═══ Input data
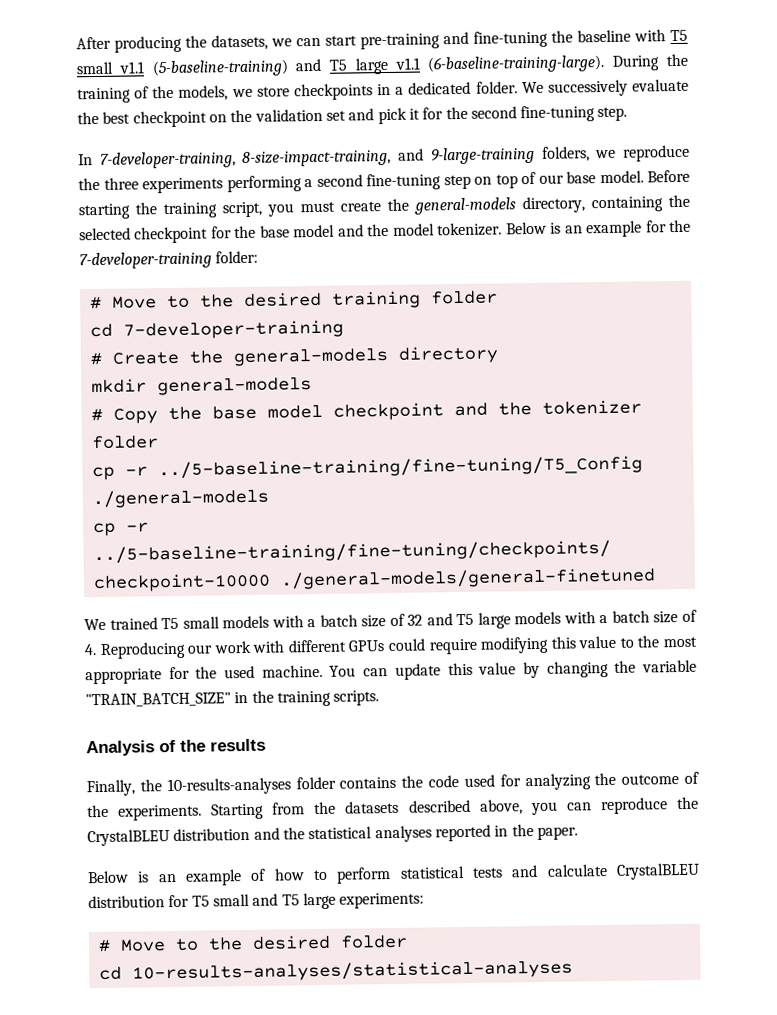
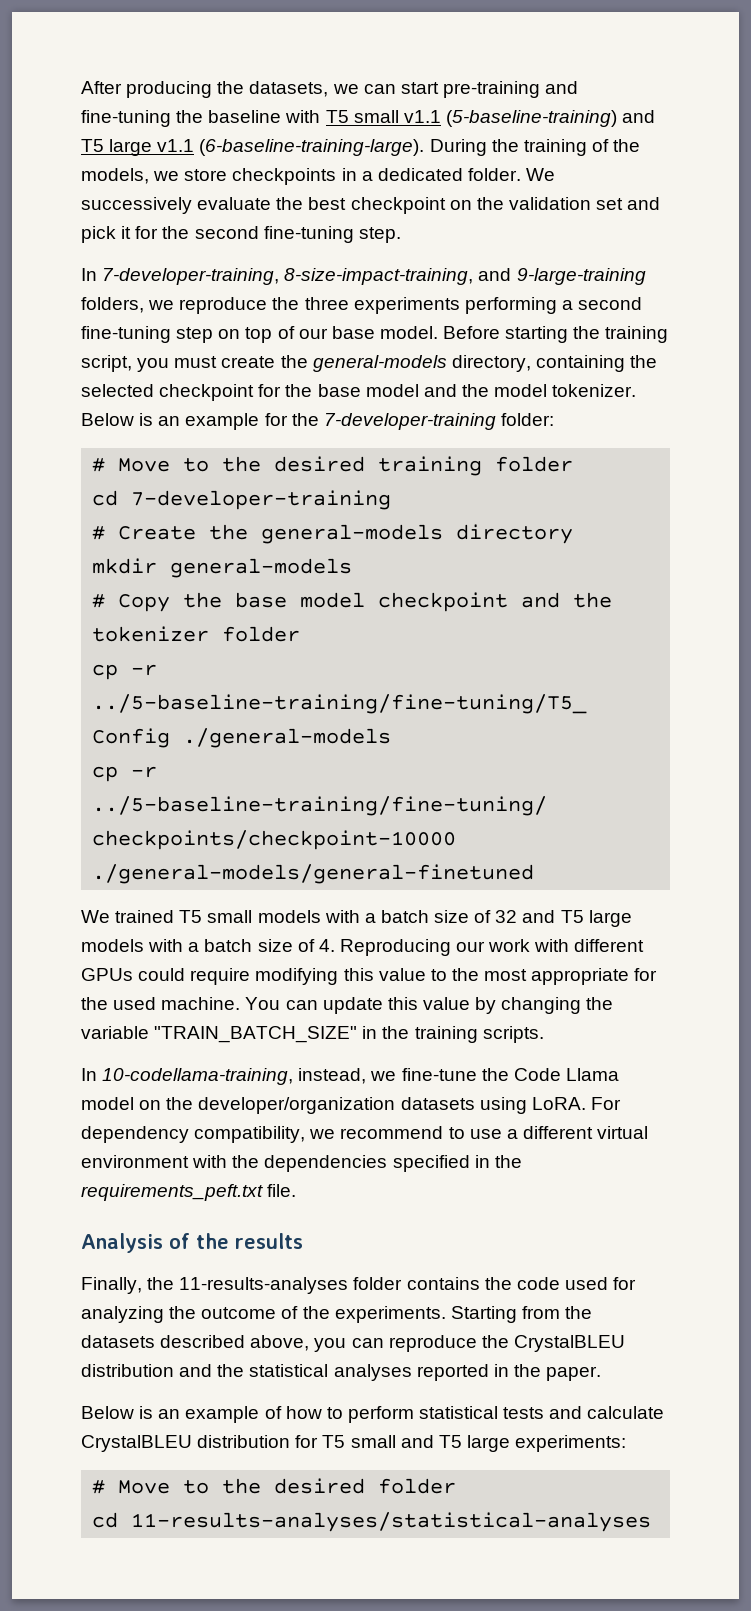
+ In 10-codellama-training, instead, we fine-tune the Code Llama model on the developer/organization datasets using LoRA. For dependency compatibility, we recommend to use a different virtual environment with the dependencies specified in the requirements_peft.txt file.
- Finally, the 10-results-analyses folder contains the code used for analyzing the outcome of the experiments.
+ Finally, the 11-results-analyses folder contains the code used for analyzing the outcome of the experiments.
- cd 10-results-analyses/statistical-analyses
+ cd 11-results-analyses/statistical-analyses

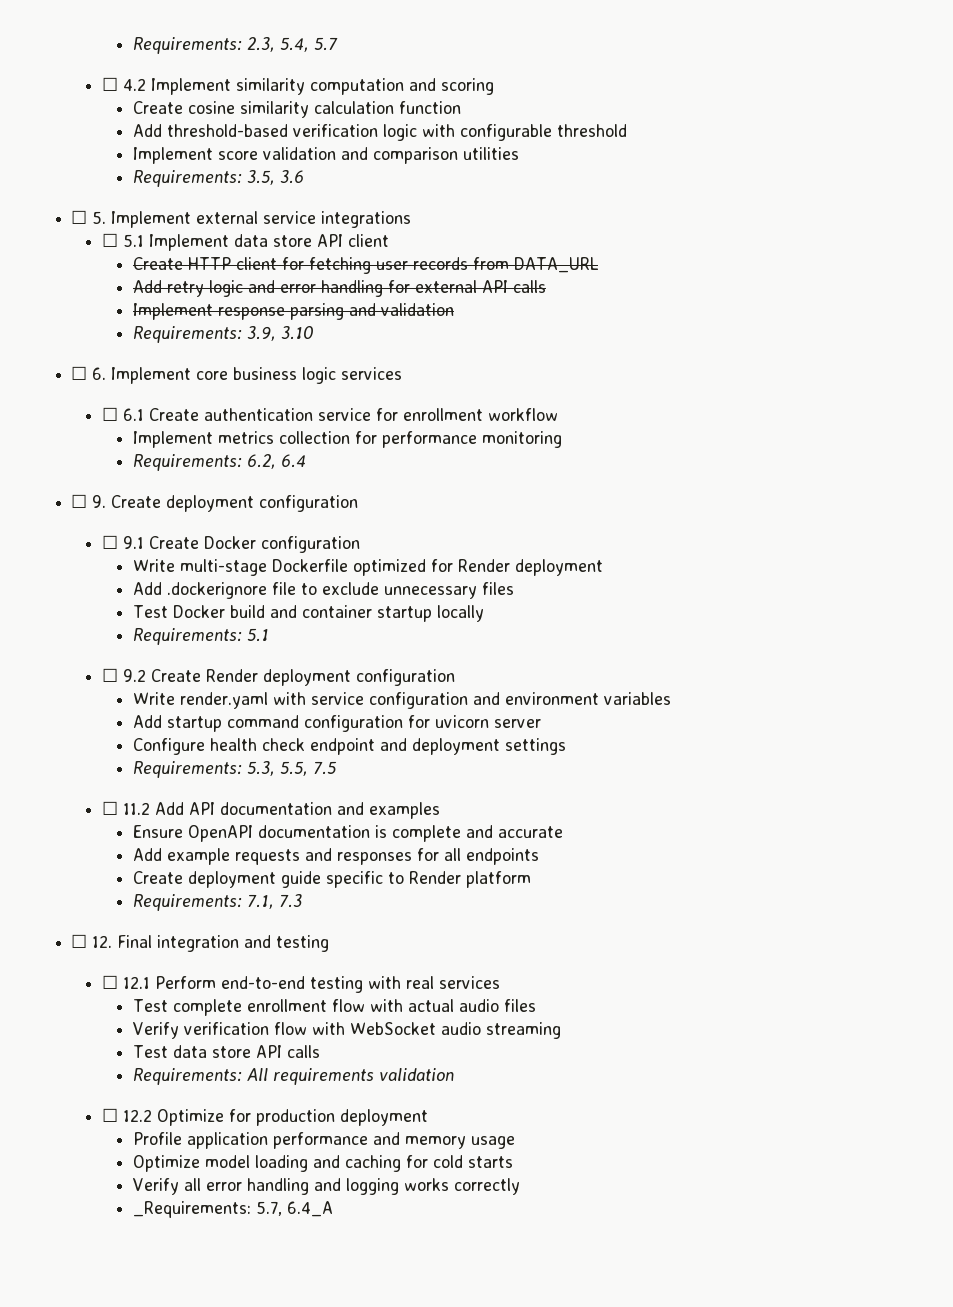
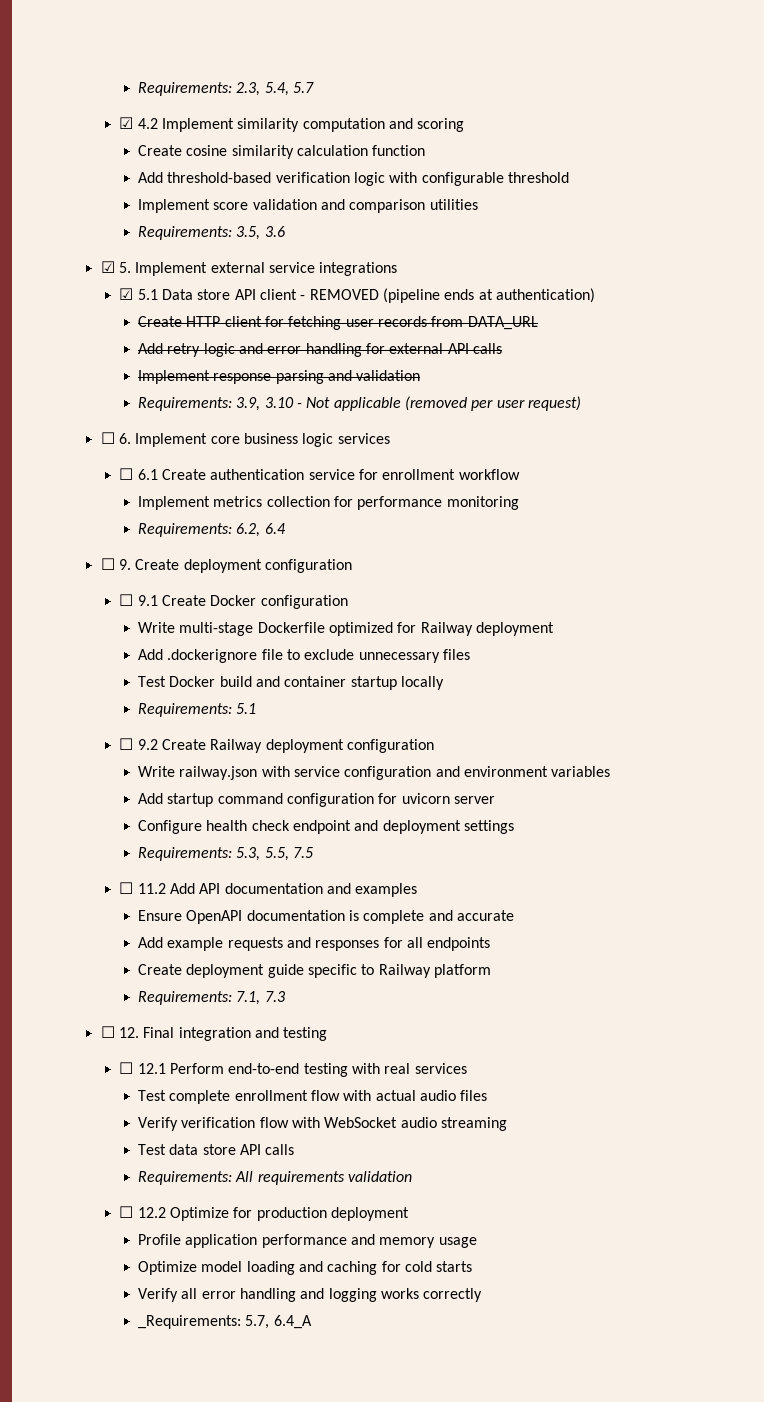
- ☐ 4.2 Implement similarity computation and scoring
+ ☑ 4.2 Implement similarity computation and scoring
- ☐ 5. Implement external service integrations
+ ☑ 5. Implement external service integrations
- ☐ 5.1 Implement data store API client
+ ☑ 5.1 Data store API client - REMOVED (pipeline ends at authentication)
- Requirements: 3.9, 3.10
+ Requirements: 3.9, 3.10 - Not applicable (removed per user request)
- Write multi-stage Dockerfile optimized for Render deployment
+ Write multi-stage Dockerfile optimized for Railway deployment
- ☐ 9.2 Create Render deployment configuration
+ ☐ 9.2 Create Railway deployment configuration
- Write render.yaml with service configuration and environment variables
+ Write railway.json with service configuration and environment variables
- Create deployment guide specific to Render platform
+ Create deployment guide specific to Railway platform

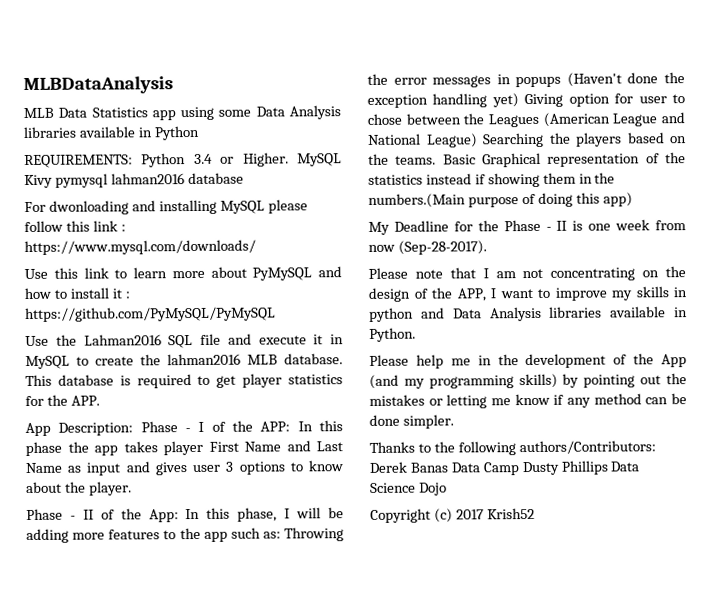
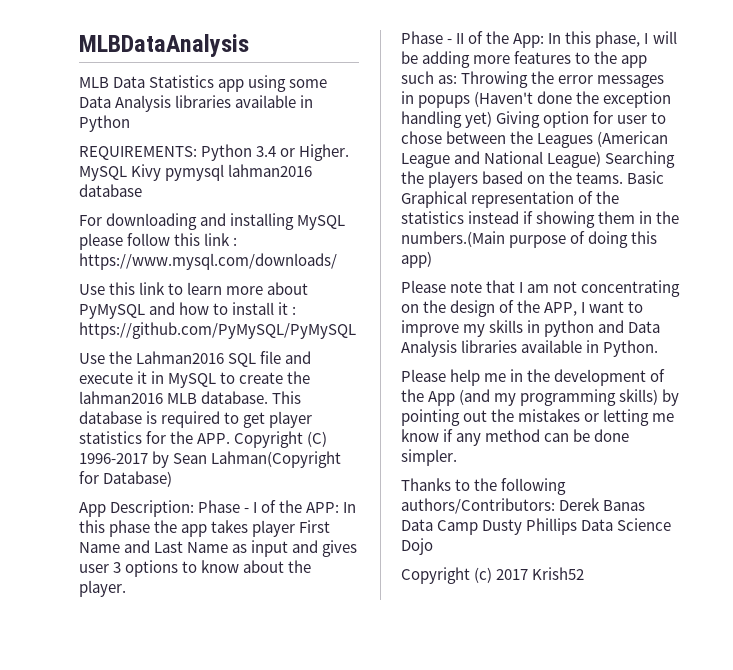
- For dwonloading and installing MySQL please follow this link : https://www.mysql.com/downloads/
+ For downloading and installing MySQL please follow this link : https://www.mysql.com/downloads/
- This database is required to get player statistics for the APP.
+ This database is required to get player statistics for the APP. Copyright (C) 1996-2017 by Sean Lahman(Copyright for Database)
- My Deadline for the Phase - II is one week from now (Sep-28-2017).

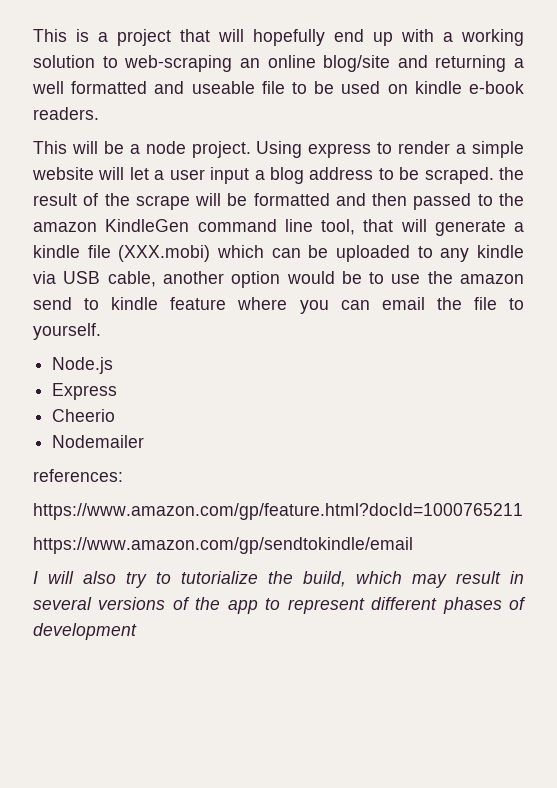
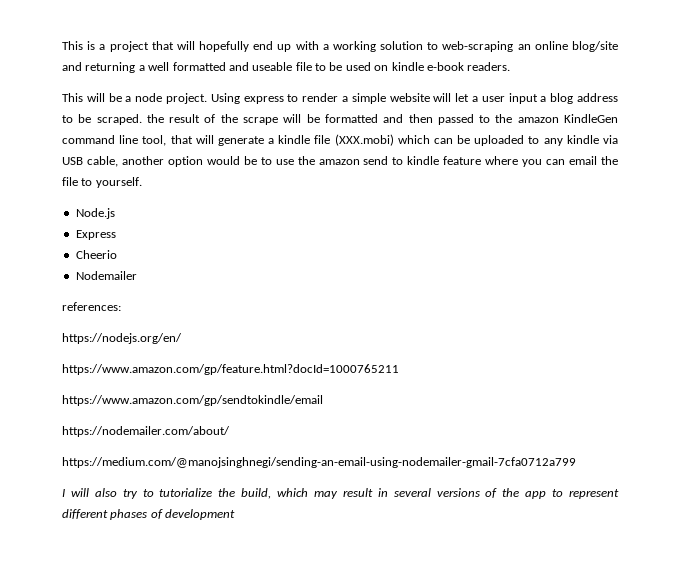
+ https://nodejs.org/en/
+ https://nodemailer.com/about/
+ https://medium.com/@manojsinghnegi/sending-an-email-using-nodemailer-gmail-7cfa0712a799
══════
> [Problem requirements]
Working through the data above, find every line holding "Dockerfile" and copy it.

> [Output of the task]
- Write multi-stage Dockerfile optimized for Render deployment
+ Write multi-stage Dockerfile optimized for Railway deployment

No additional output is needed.